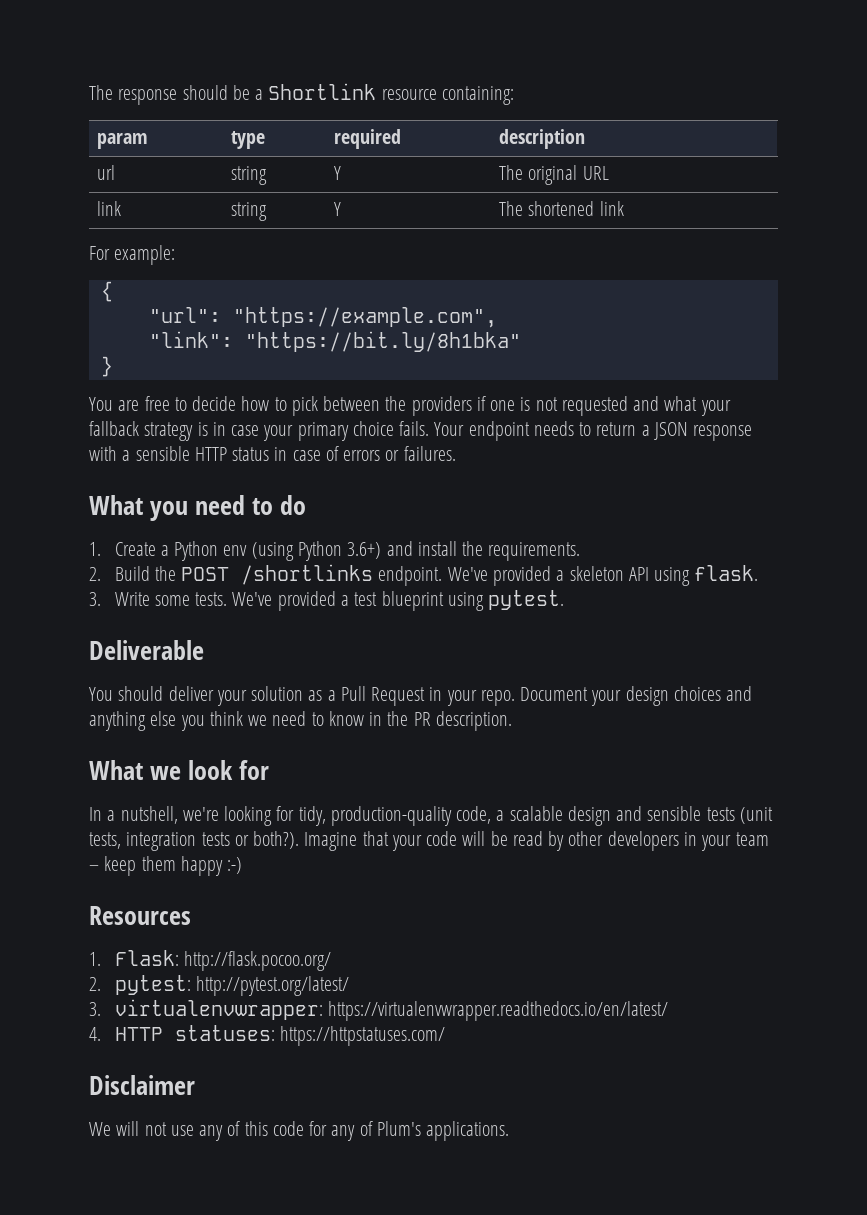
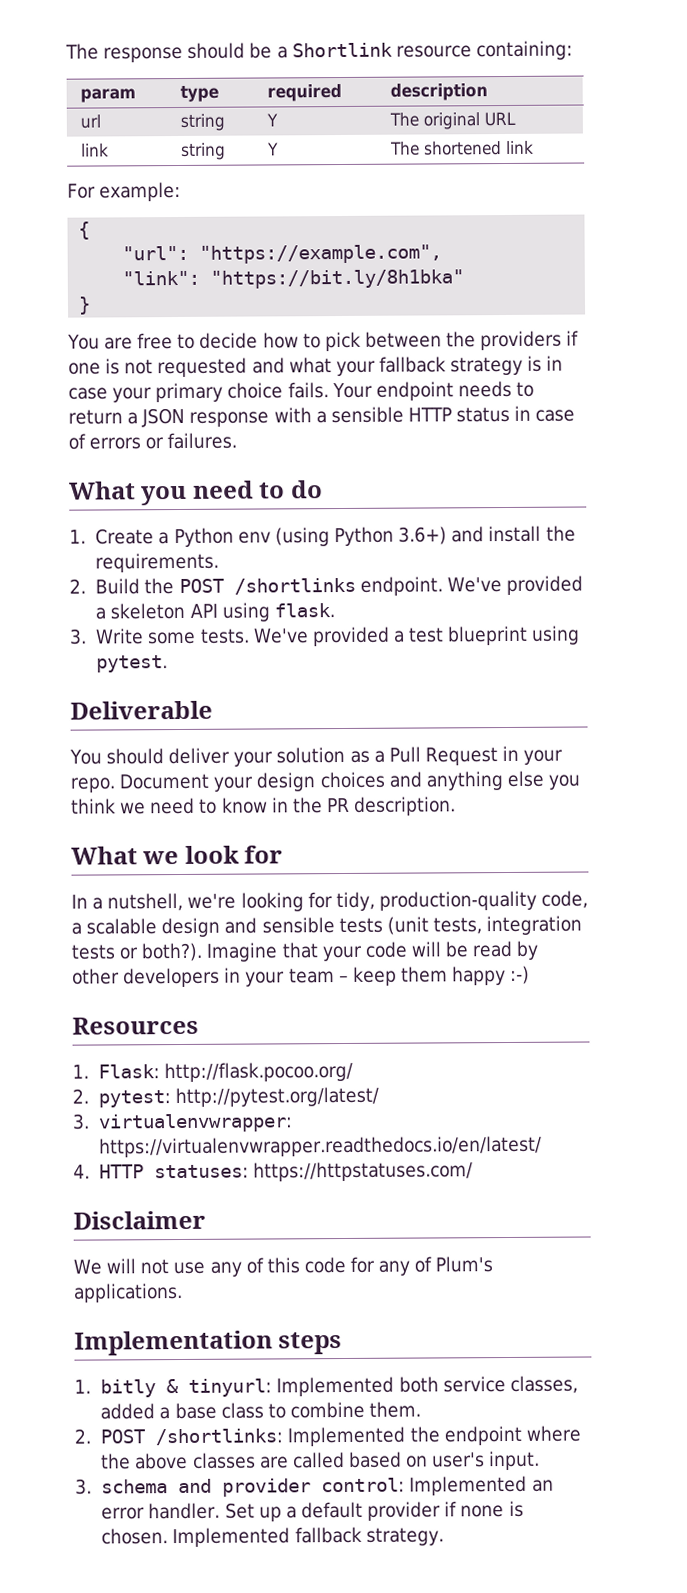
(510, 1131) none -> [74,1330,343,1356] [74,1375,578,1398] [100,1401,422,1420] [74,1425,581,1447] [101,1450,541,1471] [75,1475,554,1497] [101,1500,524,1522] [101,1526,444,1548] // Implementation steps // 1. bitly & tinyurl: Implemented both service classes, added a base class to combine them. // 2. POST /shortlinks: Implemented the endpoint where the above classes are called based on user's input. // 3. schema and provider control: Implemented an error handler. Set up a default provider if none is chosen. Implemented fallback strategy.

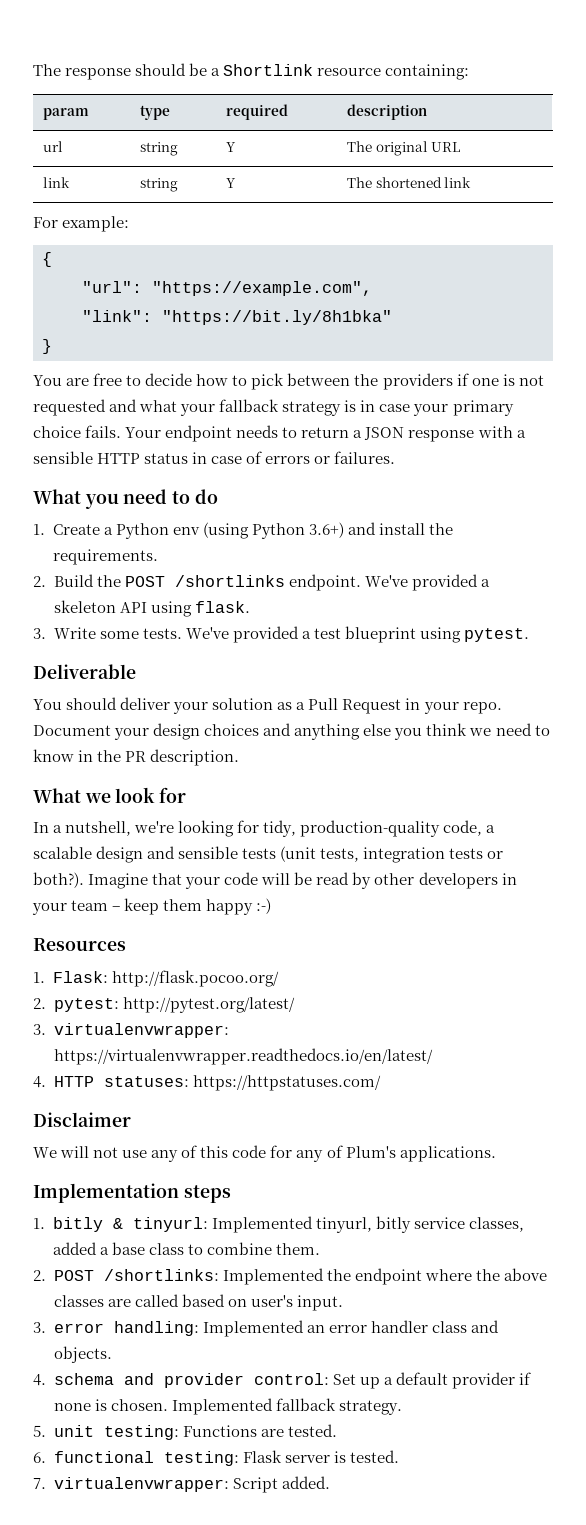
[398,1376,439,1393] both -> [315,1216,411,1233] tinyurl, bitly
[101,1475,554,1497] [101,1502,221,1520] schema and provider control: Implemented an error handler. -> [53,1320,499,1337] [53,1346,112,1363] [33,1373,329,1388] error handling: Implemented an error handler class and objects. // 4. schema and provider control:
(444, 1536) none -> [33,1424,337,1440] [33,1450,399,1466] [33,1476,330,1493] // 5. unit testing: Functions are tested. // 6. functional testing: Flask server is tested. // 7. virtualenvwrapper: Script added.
* * *
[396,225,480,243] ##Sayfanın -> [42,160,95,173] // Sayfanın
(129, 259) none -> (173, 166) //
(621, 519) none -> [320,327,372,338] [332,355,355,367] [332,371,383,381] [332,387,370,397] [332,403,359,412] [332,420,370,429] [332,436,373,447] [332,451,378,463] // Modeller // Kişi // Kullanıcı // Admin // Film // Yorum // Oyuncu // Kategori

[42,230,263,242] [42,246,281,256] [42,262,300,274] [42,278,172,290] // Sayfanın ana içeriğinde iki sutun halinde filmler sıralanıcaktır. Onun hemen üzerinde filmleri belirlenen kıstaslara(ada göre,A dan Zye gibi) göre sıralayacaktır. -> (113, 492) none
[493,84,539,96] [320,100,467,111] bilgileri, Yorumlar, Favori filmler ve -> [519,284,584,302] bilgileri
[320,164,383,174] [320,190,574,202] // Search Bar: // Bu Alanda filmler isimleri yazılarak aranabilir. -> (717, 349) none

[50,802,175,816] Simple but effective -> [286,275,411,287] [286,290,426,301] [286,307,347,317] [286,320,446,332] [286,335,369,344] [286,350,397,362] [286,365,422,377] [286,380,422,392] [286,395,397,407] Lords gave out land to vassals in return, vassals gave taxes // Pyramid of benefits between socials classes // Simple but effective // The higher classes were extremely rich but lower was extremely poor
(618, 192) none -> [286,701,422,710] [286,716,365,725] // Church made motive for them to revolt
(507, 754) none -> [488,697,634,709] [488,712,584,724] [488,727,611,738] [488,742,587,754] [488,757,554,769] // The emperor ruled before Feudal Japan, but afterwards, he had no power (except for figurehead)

[WORK ITEM] Across the data above, how many lines include the word "tinyurl"? Give only the number.

[ANSWER SECTION] 2